COS 126 Prefix Codes |
Due: Wed. 4/16, 11:59pm |
Write a program, decipher.c
, to decipher messages encoded
using a prefix code, given the encoding tree. Such codes are widely
used in applications that must compress data into as few bits as possible.
A prefix code is most easily represented by a binary tree in which the external nodes labelled with single characters or short strings that can be combined to for the message. The "code" for each string is a binary encoding of the path down from the root of the tree to the external node that holds string. A 0 bit identifies left branches in the path and a 1 bit identifies right branches. For example, in the following tree, in which shaded circles are internal nodes and transparent ovals are external nodes,
the code for the
is 000, because the external node holding
the
is reached from the root by taking 3 left branches. The other
codes in this tree are
the 000 was 00100 f 001010 c 001011 h 0011 at 010 in 011 _ 1
The underscore, "_", denotes a space character. Note that the encodings have variable numbers of bits. This is a fundamental property of prefix codes, and it ensures that bits can be saved by using short encodings for frequently used message fragments.

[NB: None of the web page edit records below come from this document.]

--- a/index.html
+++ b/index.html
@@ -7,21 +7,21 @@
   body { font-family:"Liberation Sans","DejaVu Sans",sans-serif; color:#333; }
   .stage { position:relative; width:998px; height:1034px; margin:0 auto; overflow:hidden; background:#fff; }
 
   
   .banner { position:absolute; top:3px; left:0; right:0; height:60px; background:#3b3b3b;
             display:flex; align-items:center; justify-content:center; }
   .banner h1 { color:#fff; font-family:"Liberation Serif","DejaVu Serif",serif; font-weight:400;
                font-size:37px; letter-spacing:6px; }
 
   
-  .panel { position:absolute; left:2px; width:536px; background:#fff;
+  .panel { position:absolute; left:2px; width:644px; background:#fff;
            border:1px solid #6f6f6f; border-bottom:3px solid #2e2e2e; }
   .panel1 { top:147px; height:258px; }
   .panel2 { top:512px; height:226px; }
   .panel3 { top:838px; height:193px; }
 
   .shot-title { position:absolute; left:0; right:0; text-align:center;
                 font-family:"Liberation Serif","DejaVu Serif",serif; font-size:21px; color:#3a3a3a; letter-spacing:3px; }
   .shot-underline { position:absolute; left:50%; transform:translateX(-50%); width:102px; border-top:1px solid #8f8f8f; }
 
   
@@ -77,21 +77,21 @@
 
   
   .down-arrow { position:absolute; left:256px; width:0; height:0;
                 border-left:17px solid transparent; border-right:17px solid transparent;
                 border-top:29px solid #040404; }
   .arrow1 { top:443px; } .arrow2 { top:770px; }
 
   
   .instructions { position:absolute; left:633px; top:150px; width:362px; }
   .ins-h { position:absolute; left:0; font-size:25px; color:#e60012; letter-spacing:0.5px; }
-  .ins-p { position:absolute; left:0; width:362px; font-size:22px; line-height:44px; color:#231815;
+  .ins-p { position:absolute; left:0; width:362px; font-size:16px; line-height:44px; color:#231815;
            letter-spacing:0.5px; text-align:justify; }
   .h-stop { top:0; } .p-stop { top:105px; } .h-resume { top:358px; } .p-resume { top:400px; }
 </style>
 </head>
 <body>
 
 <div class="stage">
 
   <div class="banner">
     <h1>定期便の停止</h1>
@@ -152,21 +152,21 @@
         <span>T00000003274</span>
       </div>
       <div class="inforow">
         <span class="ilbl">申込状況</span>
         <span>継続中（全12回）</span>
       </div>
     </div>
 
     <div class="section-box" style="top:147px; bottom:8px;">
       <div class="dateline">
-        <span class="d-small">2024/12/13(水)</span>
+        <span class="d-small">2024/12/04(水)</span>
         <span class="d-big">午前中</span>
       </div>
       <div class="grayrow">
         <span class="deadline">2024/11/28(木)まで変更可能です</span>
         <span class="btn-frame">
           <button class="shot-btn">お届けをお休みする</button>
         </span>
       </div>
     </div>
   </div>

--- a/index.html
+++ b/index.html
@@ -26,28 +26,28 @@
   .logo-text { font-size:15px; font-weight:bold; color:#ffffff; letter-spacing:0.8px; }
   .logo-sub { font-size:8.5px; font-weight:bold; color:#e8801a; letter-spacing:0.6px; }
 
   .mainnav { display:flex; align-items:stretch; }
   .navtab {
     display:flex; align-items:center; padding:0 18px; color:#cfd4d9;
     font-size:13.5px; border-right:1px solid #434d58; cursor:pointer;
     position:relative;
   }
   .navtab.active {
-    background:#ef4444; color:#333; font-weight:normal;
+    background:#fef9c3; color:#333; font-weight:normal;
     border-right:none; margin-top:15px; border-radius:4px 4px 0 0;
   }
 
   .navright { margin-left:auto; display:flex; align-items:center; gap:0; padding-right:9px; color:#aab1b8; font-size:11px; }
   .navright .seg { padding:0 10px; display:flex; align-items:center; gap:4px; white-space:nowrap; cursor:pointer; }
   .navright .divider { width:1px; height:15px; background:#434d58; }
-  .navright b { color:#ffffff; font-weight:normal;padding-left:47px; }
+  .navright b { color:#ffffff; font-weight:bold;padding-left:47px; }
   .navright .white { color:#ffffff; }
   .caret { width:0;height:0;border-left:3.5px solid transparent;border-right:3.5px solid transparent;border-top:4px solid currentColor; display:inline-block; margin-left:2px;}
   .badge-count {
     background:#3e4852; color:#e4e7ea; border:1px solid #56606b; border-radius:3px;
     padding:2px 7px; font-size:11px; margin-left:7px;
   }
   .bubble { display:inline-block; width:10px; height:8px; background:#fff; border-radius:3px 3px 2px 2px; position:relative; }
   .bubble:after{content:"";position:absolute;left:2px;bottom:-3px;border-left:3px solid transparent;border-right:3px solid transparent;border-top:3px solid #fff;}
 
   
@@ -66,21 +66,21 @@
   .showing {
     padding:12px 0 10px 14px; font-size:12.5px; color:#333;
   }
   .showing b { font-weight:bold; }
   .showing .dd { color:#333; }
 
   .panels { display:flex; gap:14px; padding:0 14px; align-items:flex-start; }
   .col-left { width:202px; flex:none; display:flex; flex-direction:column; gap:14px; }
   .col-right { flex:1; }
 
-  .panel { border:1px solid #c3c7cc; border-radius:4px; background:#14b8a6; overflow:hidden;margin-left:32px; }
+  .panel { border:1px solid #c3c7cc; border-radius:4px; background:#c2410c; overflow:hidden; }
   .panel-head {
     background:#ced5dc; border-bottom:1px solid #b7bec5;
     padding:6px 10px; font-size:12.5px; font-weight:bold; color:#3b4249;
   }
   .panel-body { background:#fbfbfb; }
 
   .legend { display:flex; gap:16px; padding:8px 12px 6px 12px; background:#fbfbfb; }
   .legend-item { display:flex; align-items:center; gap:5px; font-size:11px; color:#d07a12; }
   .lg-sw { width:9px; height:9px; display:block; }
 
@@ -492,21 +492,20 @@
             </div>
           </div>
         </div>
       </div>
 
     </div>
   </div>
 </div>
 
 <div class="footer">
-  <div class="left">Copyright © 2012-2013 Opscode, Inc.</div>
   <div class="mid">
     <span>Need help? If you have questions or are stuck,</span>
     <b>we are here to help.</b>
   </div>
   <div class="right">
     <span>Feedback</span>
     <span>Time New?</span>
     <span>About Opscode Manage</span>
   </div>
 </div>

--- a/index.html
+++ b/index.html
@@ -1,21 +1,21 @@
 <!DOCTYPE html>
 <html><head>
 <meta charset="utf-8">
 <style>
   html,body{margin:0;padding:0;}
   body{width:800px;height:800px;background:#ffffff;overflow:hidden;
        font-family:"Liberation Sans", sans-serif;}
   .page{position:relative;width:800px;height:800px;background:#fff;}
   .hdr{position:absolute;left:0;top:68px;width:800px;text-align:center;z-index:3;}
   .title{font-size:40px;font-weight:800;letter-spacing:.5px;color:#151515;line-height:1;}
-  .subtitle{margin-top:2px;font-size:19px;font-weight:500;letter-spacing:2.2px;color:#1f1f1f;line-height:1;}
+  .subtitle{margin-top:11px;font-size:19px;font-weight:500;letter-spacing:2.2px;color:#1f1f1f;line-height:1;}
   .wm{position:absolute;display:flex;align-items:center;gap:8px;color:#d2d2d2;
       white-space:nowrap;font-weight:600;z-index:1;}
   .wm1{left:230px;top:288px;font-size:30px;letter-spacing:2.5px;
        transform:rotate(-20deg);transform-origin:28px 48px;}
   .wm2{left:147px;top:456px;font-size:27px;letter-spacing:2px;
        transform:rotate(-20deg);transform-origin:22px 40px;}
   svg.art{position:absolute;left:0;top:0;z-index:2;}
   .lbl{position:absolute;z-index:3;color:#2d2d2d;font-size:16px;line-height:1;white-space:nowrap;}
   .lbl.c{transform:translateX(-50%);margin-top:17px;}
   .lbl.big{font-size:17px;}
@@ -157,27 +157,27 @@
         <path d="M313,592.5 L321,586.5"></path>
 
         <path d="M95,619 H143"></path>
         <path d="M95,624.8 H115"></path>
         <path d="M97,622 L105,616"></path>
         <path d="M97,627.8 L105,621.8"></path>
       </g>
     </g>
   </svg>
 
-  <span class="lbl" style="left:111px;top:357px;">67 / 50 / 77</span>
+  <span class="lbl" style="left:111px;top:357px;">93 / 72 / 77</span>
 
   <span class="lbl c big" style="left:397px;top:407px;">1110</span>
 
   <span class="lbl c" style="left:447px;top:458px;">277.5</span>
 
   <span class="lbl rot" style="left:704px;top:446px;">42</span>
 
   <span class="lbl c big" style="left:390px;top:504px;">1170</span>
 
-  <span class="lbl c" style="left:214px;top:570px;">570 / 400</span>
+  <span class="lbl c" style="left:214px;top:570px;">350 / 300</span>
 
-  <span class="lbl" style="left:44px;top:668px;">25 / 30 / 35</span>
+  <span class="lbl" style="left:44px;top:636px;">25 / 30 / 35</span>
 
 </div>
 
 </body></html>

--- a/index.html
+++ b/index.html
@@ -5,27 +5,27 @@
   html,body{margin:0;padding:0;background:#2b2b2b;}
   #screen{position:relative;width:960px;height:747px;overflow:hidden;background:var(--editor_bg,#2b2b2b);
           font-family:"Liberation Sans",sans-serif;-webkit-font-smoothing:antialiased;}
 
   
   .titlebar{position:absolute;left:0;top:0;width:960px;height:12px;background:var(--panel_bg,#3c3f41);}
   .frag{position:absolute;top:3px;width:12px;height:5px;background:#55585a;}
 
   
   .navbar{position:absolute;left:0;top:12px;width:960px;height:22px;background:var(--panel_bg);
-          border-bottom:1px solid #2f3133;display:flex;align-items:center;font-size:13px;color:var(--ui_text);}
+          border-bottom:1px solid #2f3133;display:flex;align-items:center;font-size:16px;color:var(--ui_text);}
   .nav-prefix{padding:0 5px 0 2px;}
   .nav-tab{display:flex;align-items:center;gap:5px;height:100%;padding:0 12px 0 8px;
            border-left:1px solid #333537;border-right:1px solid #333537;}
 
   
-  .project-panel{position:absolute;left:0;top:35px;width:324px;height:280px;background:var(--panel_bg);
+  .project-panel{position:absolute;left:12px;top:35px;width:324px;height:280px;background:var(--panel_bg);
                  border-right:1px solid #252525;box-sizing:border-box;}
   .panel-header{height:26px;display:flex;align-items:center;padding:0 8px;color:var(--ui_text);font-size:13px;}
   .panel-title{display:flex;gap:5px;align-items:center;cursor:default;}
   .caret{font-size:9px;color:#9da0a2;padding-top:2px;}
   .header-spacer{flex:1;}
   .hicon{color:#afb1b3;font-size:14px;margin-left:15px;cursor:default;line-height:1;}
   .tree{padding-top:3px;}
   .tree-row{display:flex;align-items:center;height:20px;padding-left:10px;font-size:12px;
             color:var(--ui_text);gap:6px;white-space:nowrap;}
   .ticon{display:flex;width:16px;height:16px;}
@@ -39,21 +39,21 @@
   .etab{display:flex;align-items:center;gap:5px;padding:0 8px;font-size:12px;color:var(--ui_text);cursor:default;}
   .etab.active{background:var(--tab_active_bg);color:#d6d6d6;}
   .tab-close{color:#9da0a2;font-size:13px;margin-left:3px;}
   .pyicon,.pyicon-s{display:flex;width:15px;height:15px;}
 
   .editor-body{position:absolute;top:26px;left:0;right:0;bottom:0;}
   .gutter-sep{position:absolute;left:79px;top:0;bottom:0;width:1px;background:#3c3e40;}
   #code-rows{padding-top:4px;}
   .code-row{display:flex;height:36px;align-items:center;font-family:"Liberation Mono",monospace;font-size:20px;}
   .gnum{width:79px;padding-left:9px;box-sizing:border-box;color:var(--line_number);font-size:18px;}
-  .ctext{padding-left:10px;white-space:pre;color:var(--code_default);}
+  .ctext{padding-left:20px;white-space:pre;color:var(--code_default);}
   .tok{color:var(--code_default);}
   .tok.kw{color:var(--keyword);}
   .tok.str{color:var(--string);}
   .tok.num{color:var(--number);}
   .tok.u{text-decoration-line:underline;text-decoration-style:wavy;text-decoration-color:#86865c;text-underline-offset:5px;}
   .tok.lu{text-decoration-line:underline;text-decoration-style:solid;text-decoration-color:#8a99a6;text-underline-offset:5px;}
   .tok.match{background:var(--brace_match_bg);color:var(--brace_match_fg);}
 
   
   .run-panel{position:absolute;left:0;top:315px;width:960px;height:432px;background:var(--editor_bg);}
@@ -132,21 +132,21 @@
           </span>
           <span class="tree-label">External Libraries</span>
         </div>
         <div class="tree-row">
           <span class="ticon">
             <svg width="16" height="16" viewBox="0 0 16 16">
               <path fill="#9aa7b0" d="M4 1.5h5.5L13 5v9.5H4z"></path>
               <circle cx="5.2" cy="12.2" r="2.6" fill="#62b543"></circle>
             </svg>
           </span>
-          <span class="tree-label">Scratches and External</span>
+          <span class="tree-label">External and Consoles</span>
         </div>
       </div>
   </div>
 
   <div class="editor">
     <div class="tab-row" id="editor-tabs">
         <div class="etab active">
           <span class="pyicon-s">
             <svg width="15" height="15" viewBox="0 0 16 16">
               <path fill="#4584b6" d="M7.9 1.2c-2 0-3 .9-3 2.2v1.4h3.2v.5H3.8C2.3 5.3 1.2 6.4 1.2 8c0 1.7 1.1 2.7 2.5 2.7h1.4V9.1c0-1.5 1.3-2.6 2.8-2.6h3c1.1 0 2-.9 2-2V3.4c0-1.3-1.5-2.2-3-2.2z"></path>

A second fundamental property of prefix codes is that messages can be formed by simply stringing together the code bits, without keeping track of which bit corresponds to which message fragment. For example, the bitstring
000100101101010111000100110101001001001010010
encodes the message "the cat in the hat was fat
".
The first three 0's must encode the
, then the 1 bit must encode a
space, then 001011 must encode c
, and so on as follows ("_"
denotes a space):
000 the 1 _ 001011 c 010 at 1 _ 011 in 1 _ 000 the 1 _ 0011 h 010 at 1 _ 00100 was 1 _ 001010 f 010 at
The codes can be run together because no encoding is a prefix of another one. This property defines a prefix code, and it allows us to represent the encoding with a tree, as shown above. Thus, to decode a given bit string: Start at the root of the tree, take one bit at a time, and go left when the bit is 0 and right when it's 1, until you reach an external node. Then, print the string in that external node, and start over at the root. Implementing this algorithm is your primary task in this assignment.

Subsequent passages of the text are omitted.